*INSTRUCTIONS TO FOLLOW*: Reproduce the records that follow without alteration, apart from removing the pictures.

*SUPPLIED MATERIAL*:
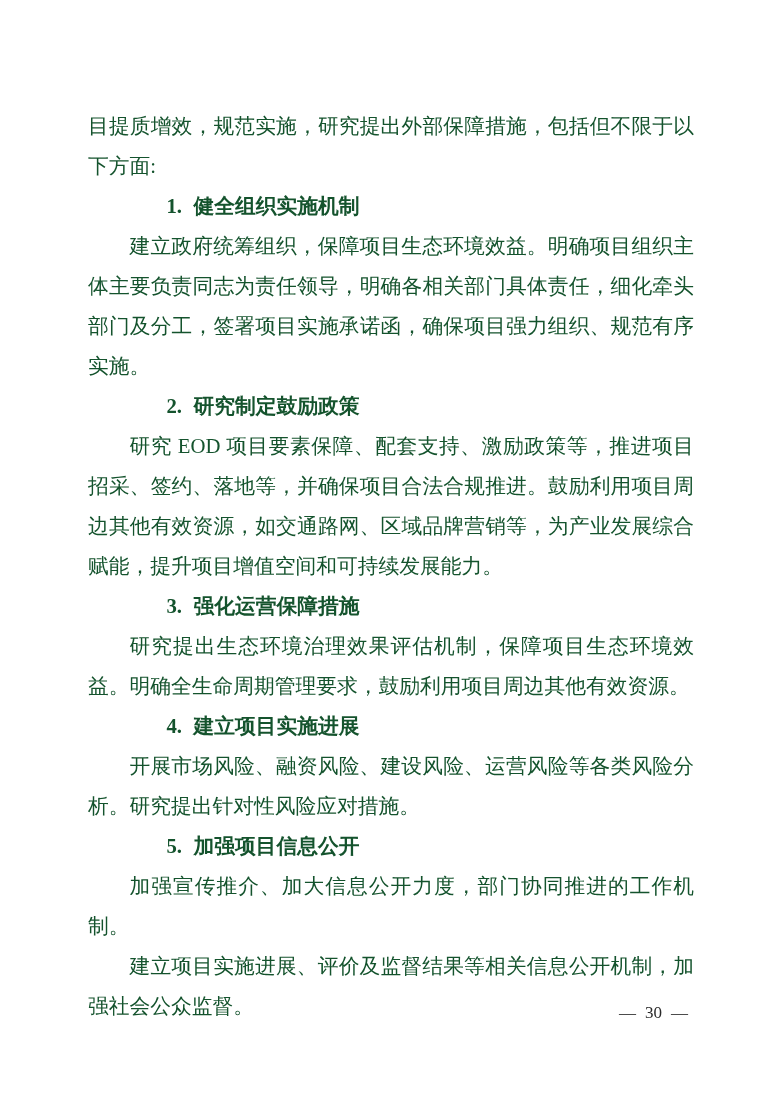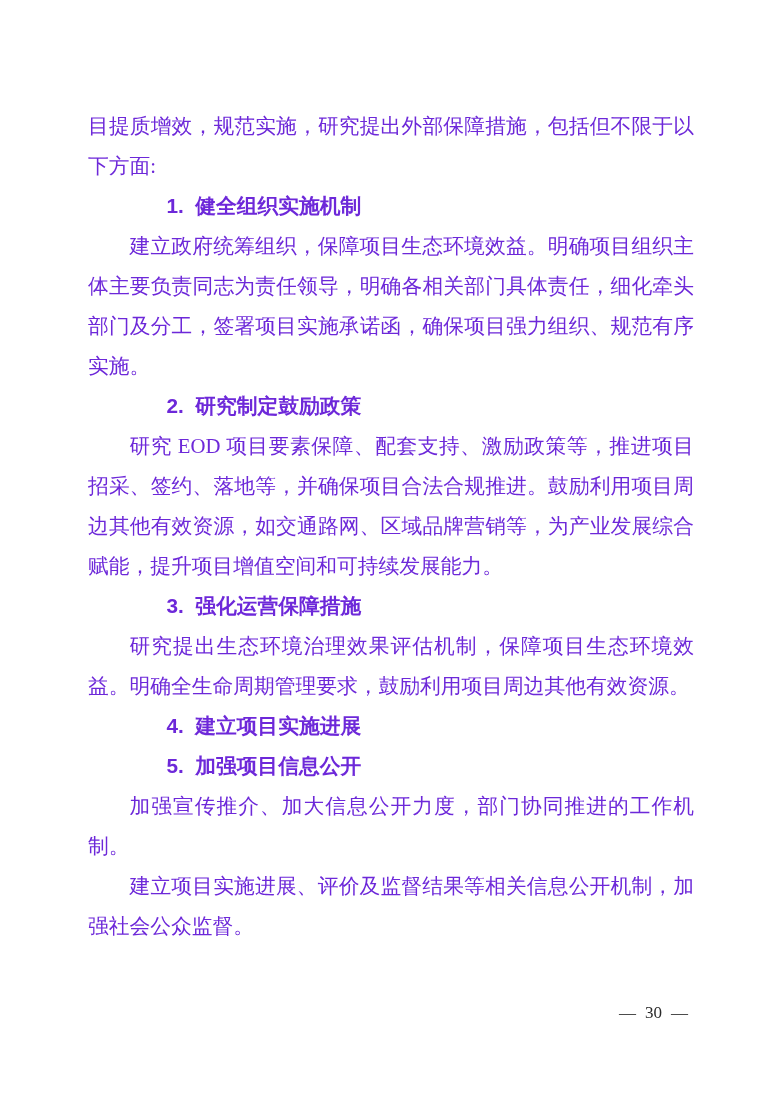--- a/index.html
+++ b/index.html
@@ -21,29 +21,29 @@
     left: 88px;
     top: 106px;
     width: 606px;
   }
   .content p {
     margin: 0;
     font-size: 20.75px;
     line-height: 40px;
     text-align: justify;
     text-indent: 2em;
-    color: #6d28d9;
+    color: #14532d;
     letter-spacing: 0;
   }
   .content p.intro {
     text-indent: 0;
   }
   .section-heading {
     margin: 0;
-    font-family: Liberation Sans, sans-serif;
+    font-family: Liberation Serif, serif;
     font-weight: bold;
     font-size: 21.5px;
     line-height: 40px;
     color: #111111;
     padding-left: 1.78em;
     text-align: left;
   }
   .section-heading .num {
     margin-right: 0.55em;
   }
@@ -83,20 +83,21 @@
     <p>研究 EOD 项目要素保障、配套支持、激励政策等，推进项目招采、签约、落地等，并确保项目合法合规推进。鼓励利用项目周边其他有效资源，如交通路网、区域品牌营销等，为产业发展综合赋能，提升项目增值空间和可持续发展能力。</p>
 
     <p class="section-heading">
       <span class="num">3.</span><span>强化运营保障措施</span>
     </p>
     <p>研究提出生态环境治理效果评估机制，保障项目生态环境效益。明确全生命周期管理要求，鼓励利用项目周边其他有效资源。</p>
 
     <p class="section-heading">
       <span class="num">4.</span><span>建立项目实施进展</span>
     </p>
+    <p>开展市场风险、融资风险、建设风险、运营风险等各类风险分析。研究提出针对性风险应对措施。</p>
 
     <p class="section-heading">
       <span class="num">5.</span><span>加强项目信息公开</span>
     </p>
     <p>加强宣传推介、加大信息公开力度，部门协同推进的工作机制。</p>
     <p>建立项目实施进展、评价及监督结果等相关信息公开机制，加强社会公众监督。</p>
 
   </div>
 
   <div class="page-number">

*ANSWER TO THIS TASK*:
--- a/index.html
+++ b/index.html
@@ -21,29 +21,29 @@
     left: 88px;
     top: 106px;
     width: 606px;
   }
   .content p {
     margin: 0;
     font-size: 20.75px;
     line-height: 40px;
     text-align: justify;
     text-indent: 2em;
-    color: #6d28d9;
+    color: #14532d;
     letter-spacing: 0;
   }
   .content p.intro {
     text-indent: 0;
   }
   .section-heading {
     margin: 0;
-    font-family: Liberation Sans, sans-serif;
+    font-family: Liberation Serif, serif;
     font-weight: bold;
     font-size: 21.5px;
     line-height: 40px;
     color: #111111;
     padding-left: 1.78em;
     text-align: left;
   }
   .section-heading .num {
     margin-right: 0.55em;
   }
@@ -83,20 +83,21 @@
     <p>研究 EOD 项目要素保障、配套支持、激励政策等，推进项目招采、签约、落地等，并确保项目合法合规推进。鼓励利用项目周边其他有效资源，如交通路网、区域品牌营销等，为产业发展综合赋能，提升项目增值空间和可持续发展能力。</p>
 
     <p class="section-heading">
       <span class="num">3.</span><span>强化运营保障措施</span>
     </p>
     <p>研究提出生态环境治理效果评估机制，保障项目生态环境效益。明确全生命周期管理要求，鼓励利用项目周边其他有效资源。</p>
 
     <p class="section-heading">
       <span class="num">4.</span><span>建立项目实施进展</span>
     </p>
+    <p>开展市场风险、融资风险、建设风险、运营风险等各类风险分析。研究提出针对性风险应对措施。</p>
 
     <p class="section-heading">
       <span class="num">5.</span><span>加强项目信息公开</span>
     </p>
     <p>加强宣传推介、加大信息公开力度，部门协同推进的工作机制。</p>
     <p>建立项目实施进展、评价及监督结果等相关信息公开机制，加强社会公众监督。</p>
 
   </div>
 
   <div class="page-number">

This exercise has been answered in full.